*THE TASK:* How many lines of the listing contain the string "Soft"? Only the number is wanted.

*DATA LISTING:*

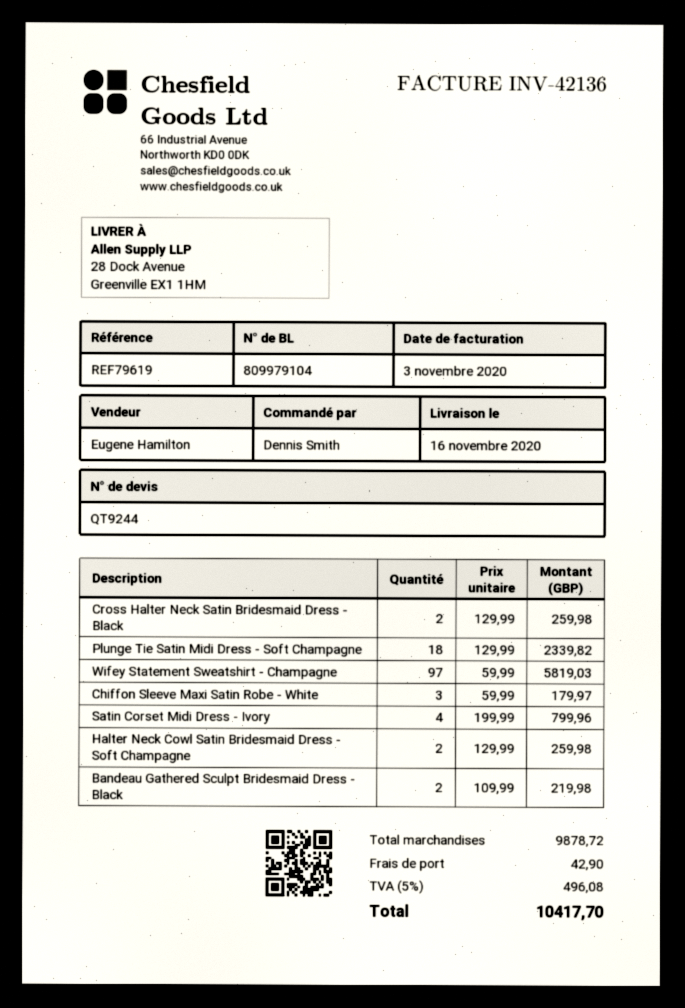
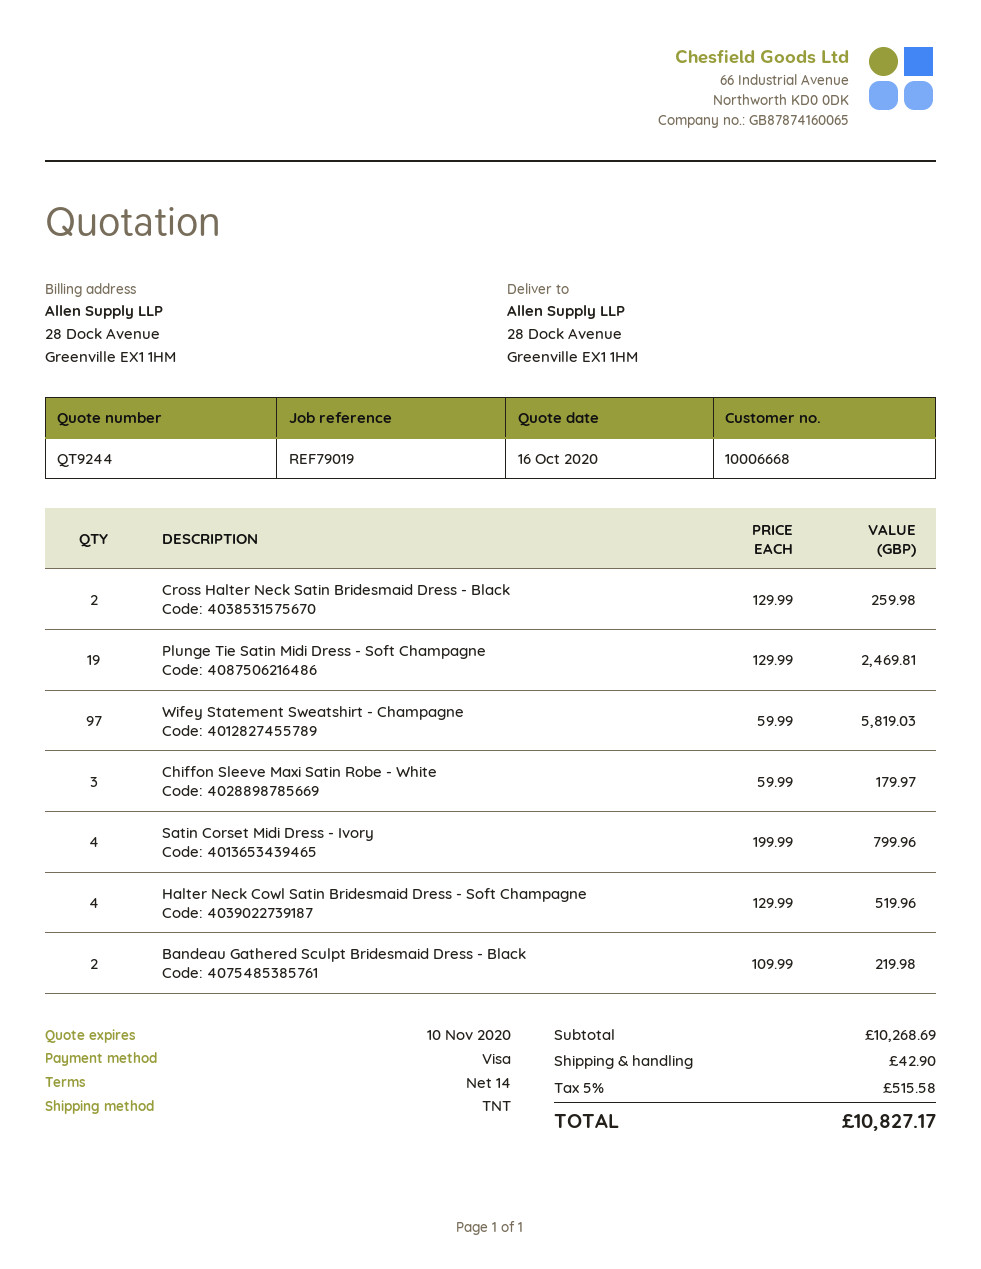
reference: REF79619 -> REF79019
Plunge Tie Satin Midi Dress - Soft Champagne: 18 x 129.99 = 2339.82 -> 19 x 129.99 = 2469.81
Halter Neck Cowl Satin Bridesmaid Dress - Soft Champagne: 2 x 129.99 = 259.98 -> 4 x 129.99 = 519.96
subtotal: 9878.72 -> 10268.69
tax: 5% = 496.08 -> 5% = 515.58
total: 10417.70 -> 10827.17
...
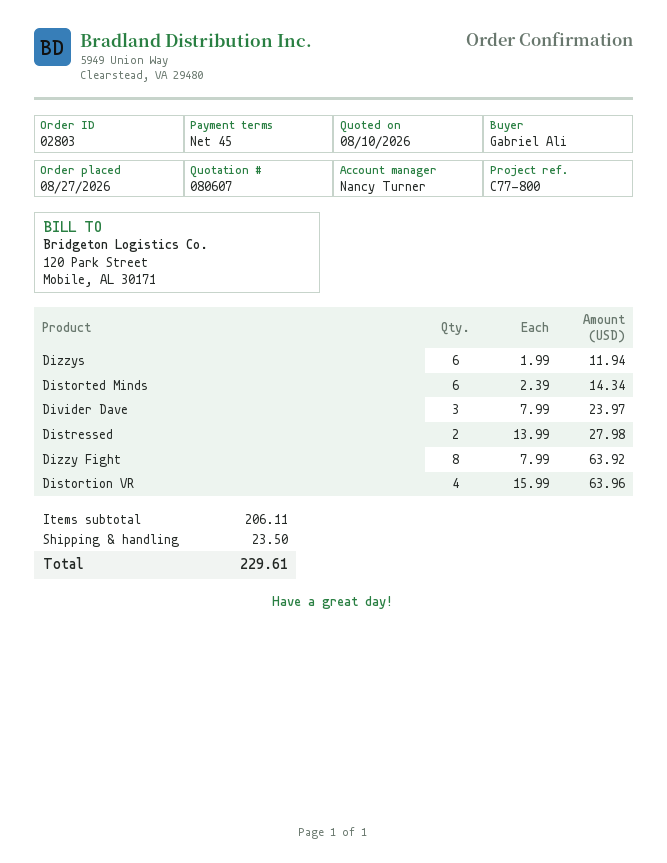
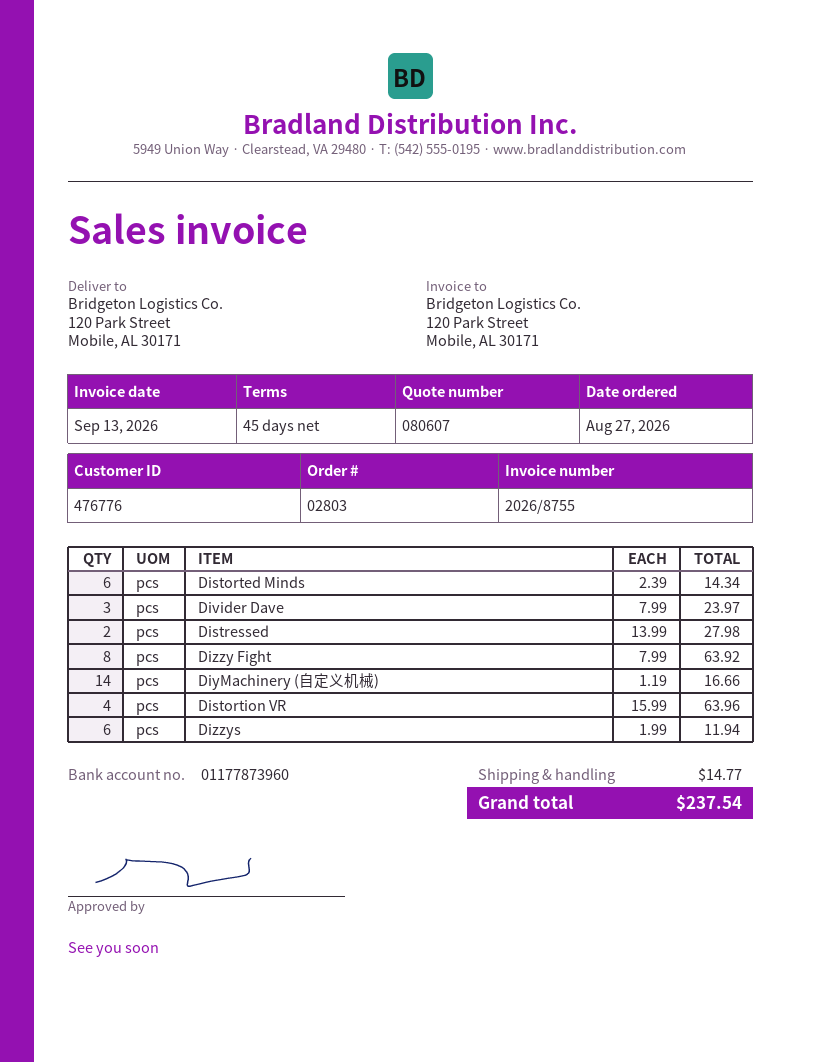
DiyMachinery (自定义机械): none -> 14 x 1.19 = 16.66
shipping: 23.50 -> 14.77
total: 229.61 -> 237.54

*TASK RESULT:* 2